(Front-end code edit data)

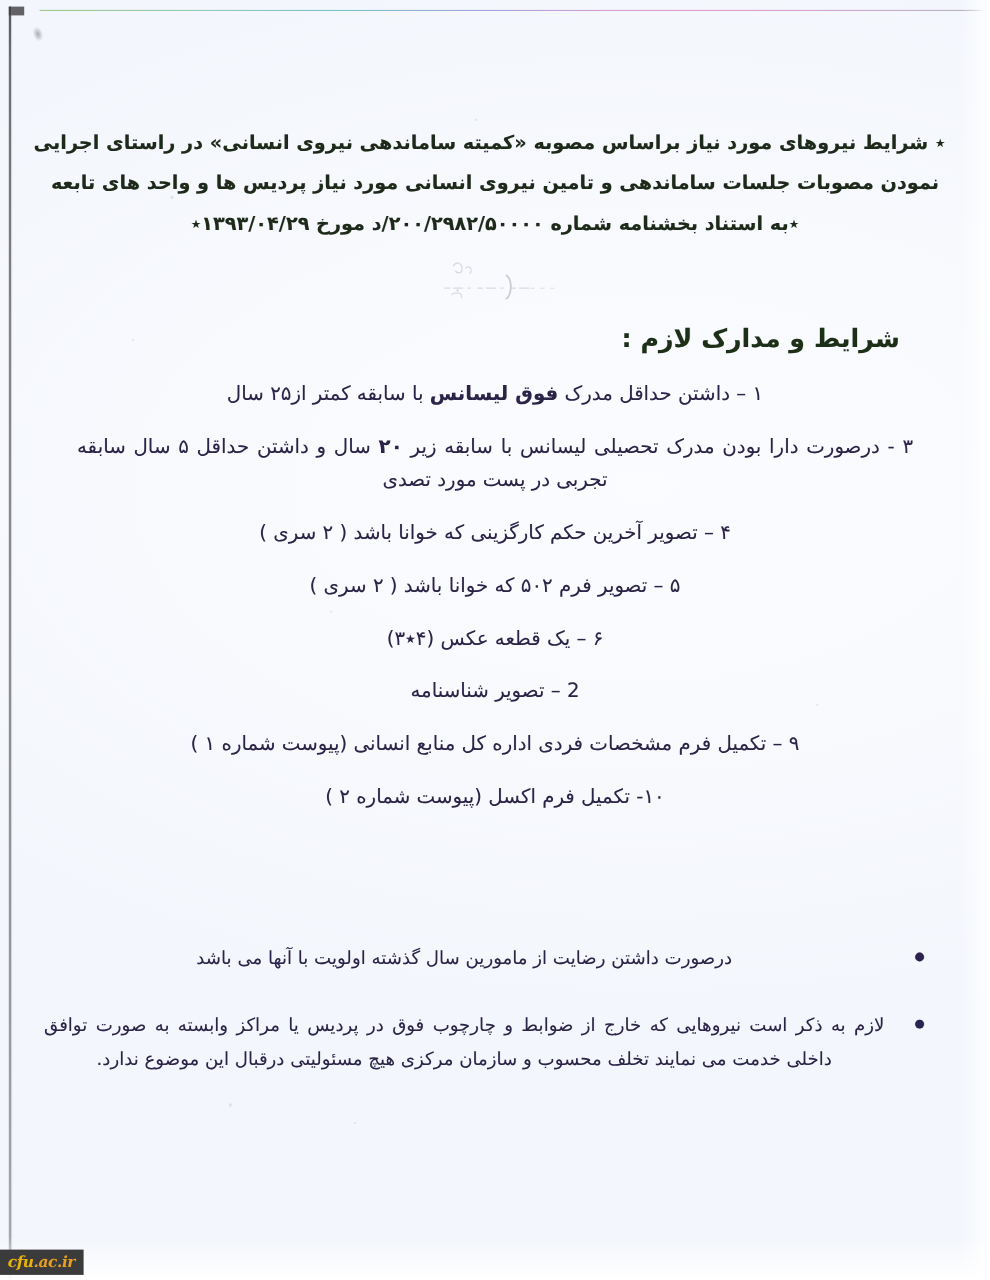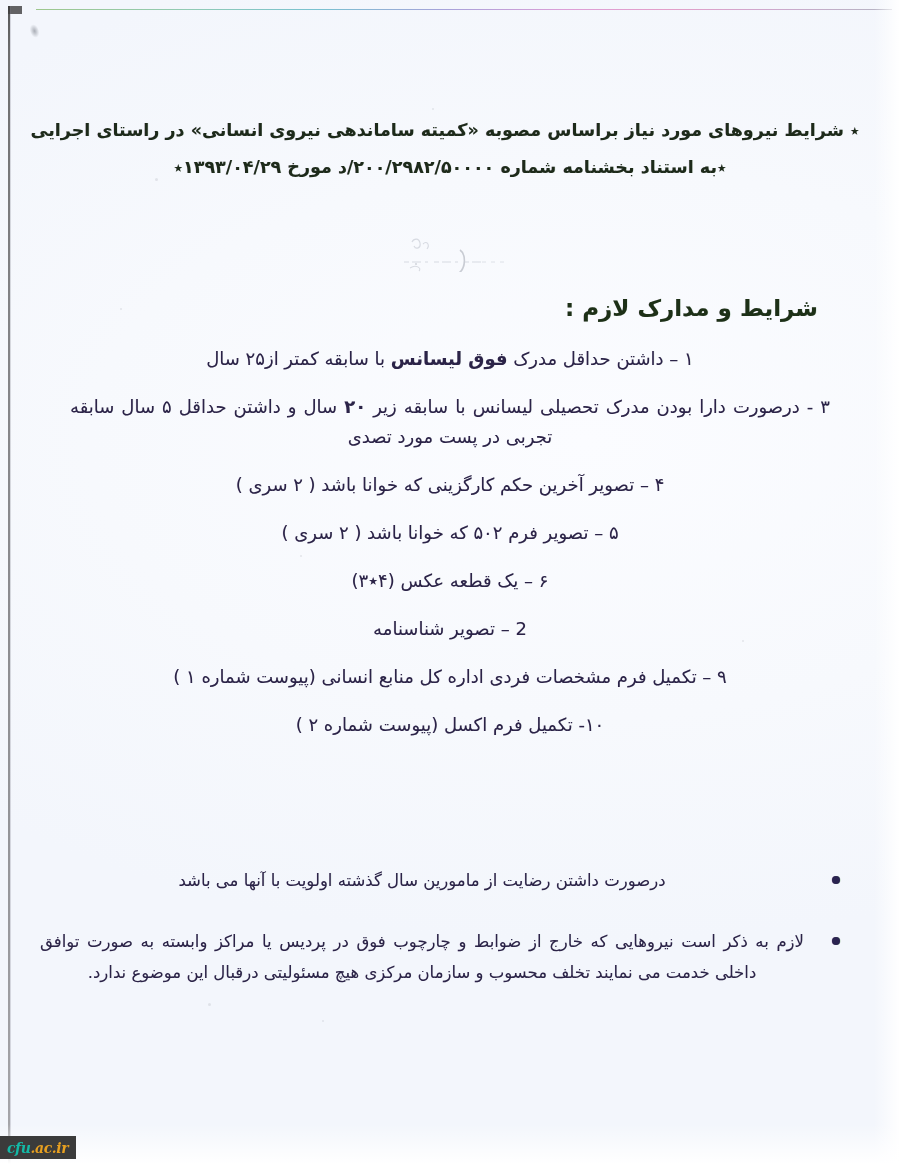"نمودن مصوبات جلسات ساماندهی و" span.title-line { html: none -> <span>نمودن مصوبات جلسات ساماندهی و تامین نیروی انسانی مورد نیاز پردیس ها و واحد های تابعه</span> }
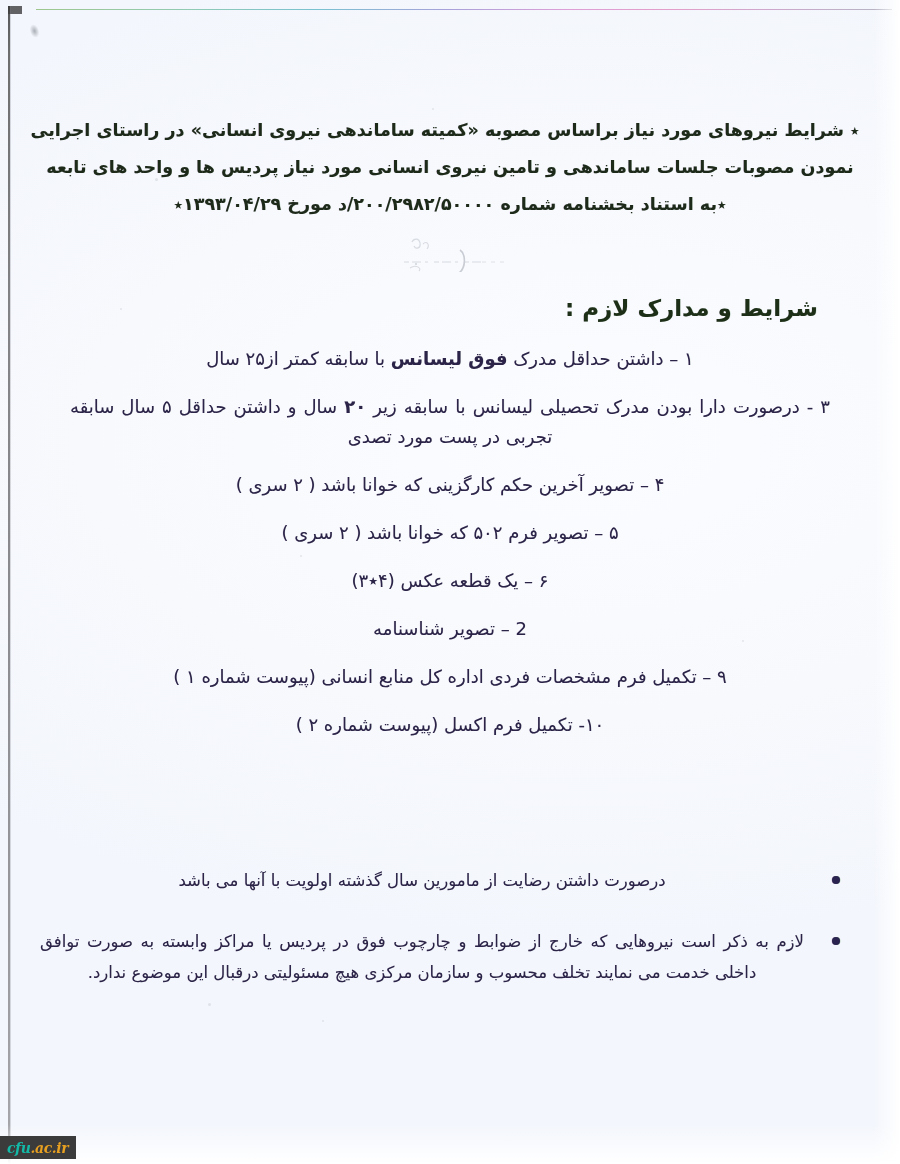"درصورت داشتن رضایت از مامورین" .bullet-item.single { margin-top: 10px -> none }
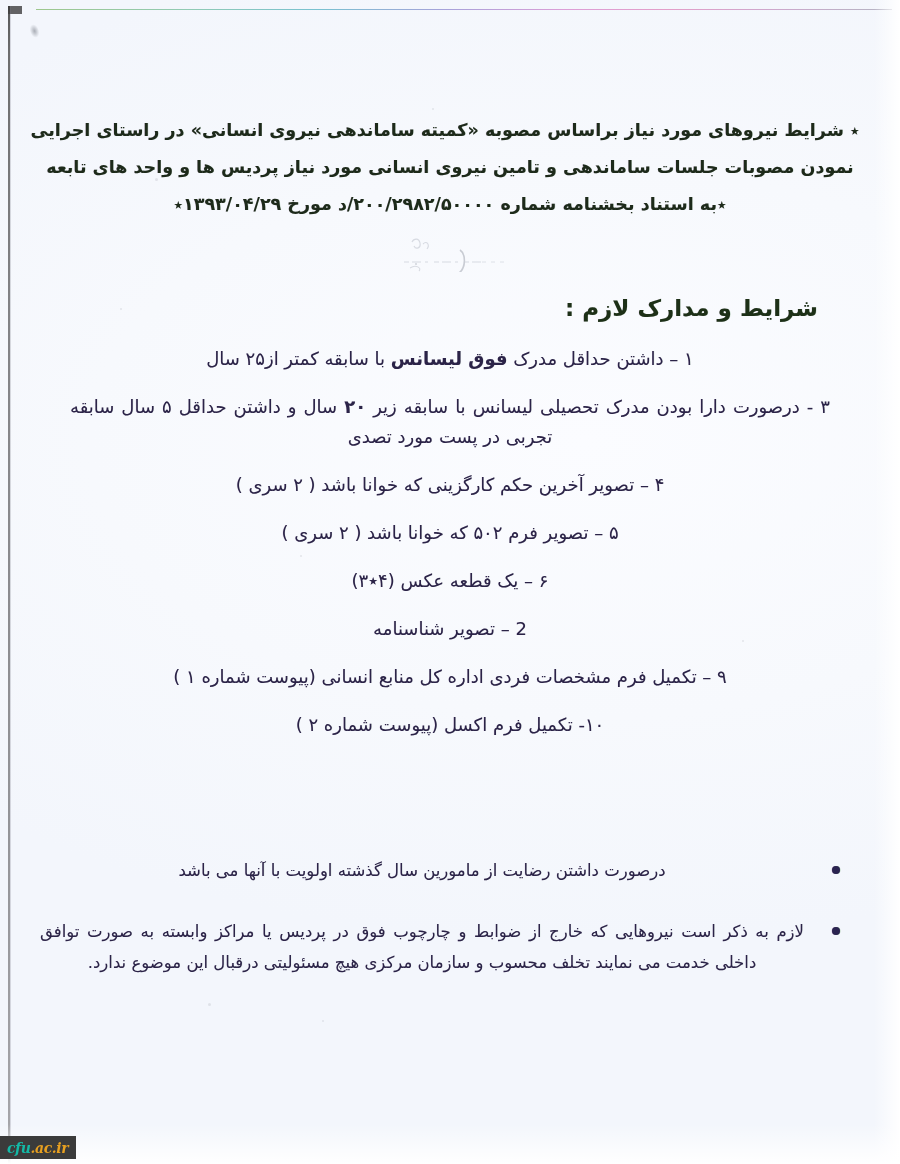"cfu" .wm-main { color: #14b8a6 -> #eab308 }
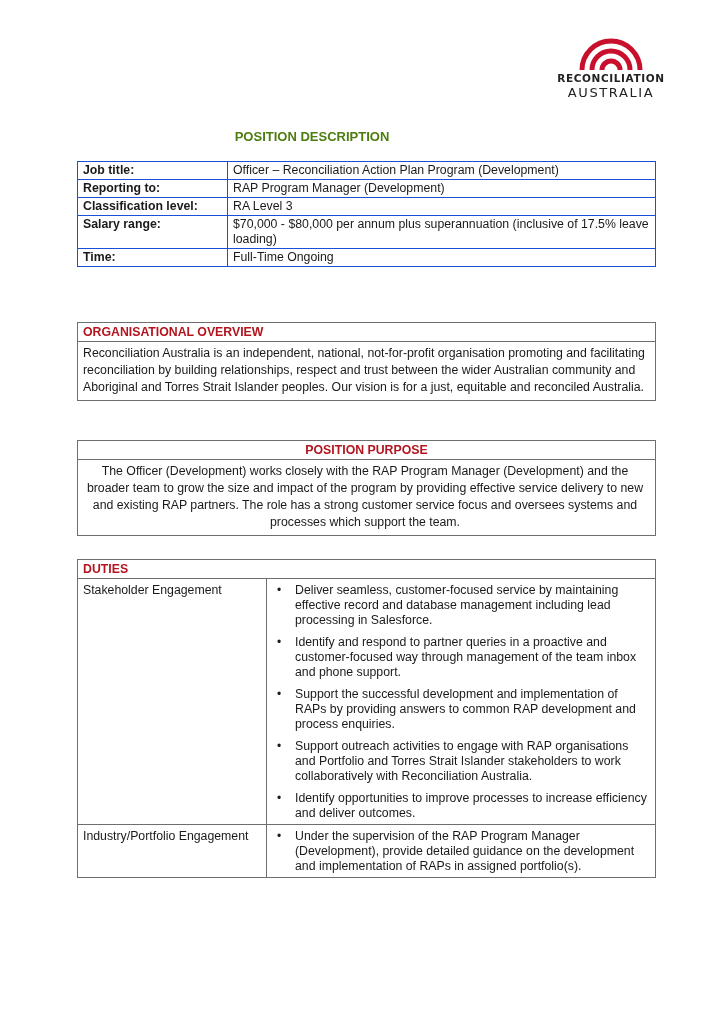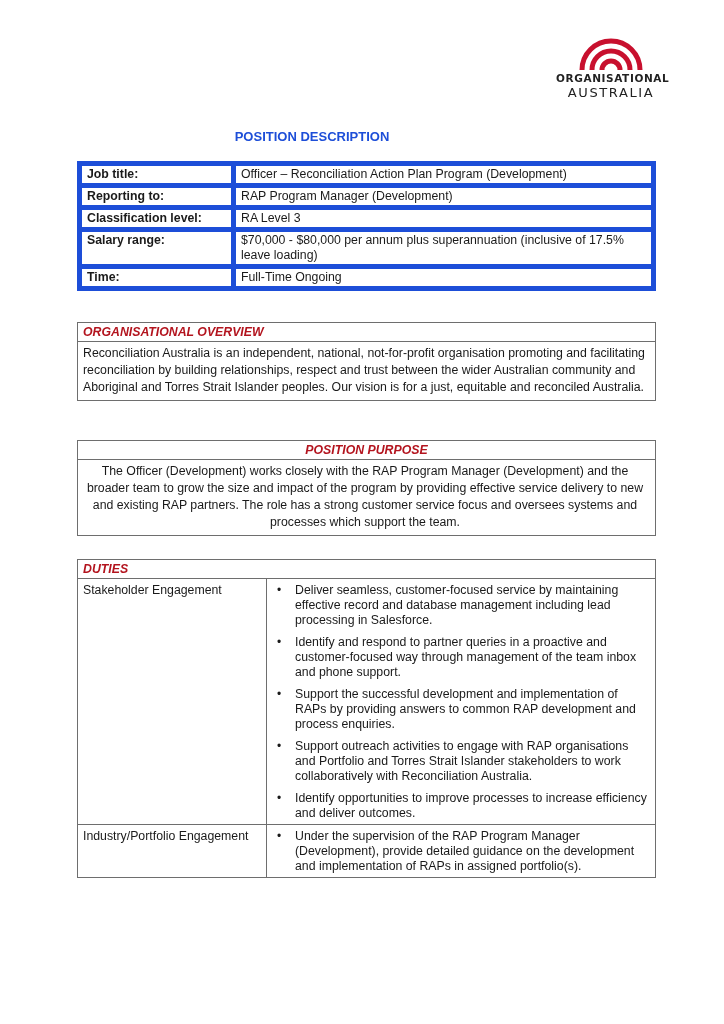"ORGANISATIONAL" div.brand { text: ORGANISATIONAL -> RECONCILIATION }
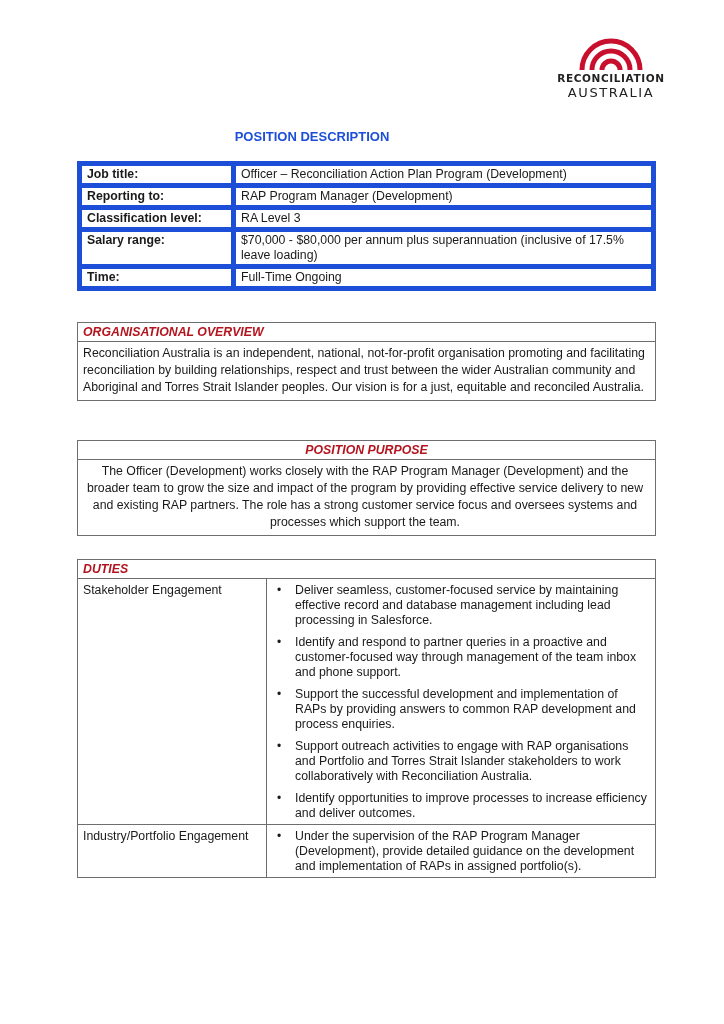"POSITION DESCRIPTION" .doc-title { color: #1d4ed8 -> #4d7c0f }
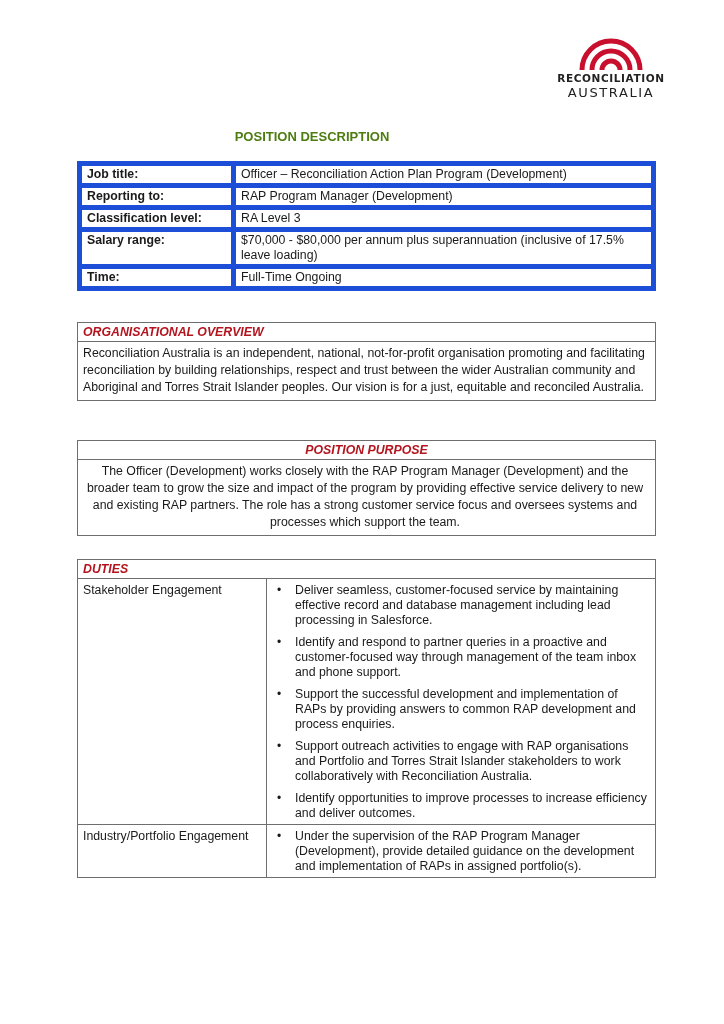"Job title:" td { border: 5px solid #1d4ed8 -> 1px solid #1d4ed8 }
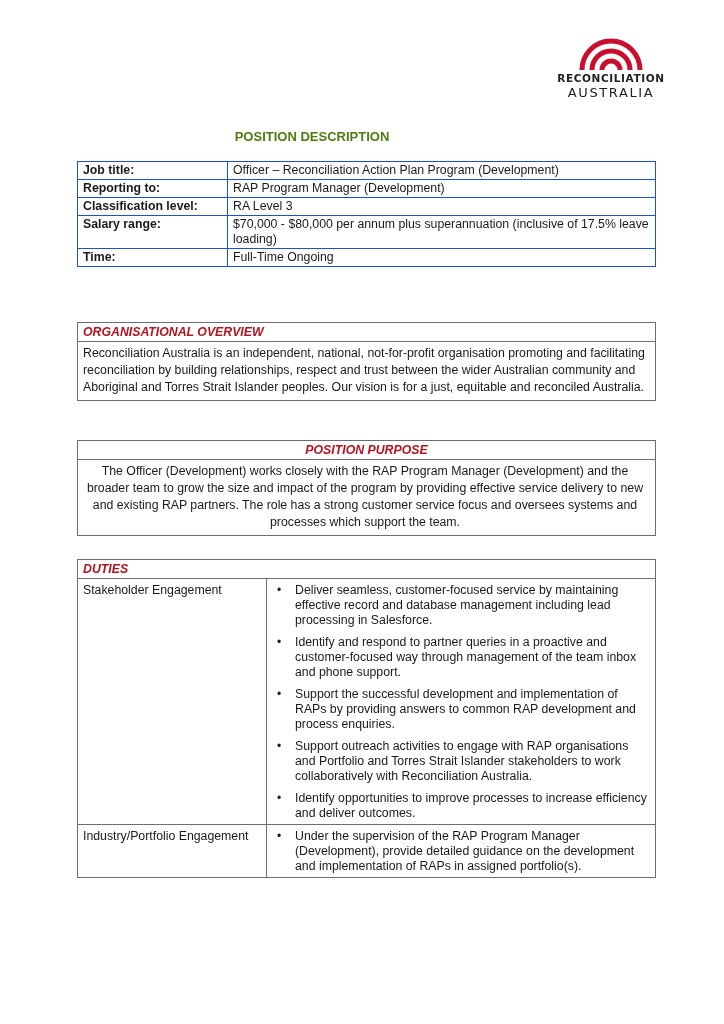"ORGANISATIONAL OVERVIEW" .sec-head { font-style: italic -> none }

- [What you have to do]
The records above need to be copied exactly, though not their pictures.

- [Solution for this exercise]
"نمودن مصوبات جلسات ساماندهی و" span.title-line { html: none -> <span>نمودن مصوبات جلسات ساماندهی و تامین نیروی انسانی مورد نیاز پردیس ها و واحد های تابعه</span> }
"درصورت داشتن رضایت از مامورین" .bullet-item.single { margin-top: 10px -> none }
"cfu" .wm-main { color: #14b8a6 -> #eab308 }
"ORGANISATIONAL" div.brand { text: ORGANISATIONAL -> RECONCILIATION }
"POSITION DESCRIPTION" .doc-title { color: #1d4ed8 -> #4d7c0f }
"Job title:" td { border: 5px solid #1d4ed8 -> 1px solid #1d4ed8 }
"ORGANISATIONAL OVERVIEW" .sec-head { font-style: italic -> none }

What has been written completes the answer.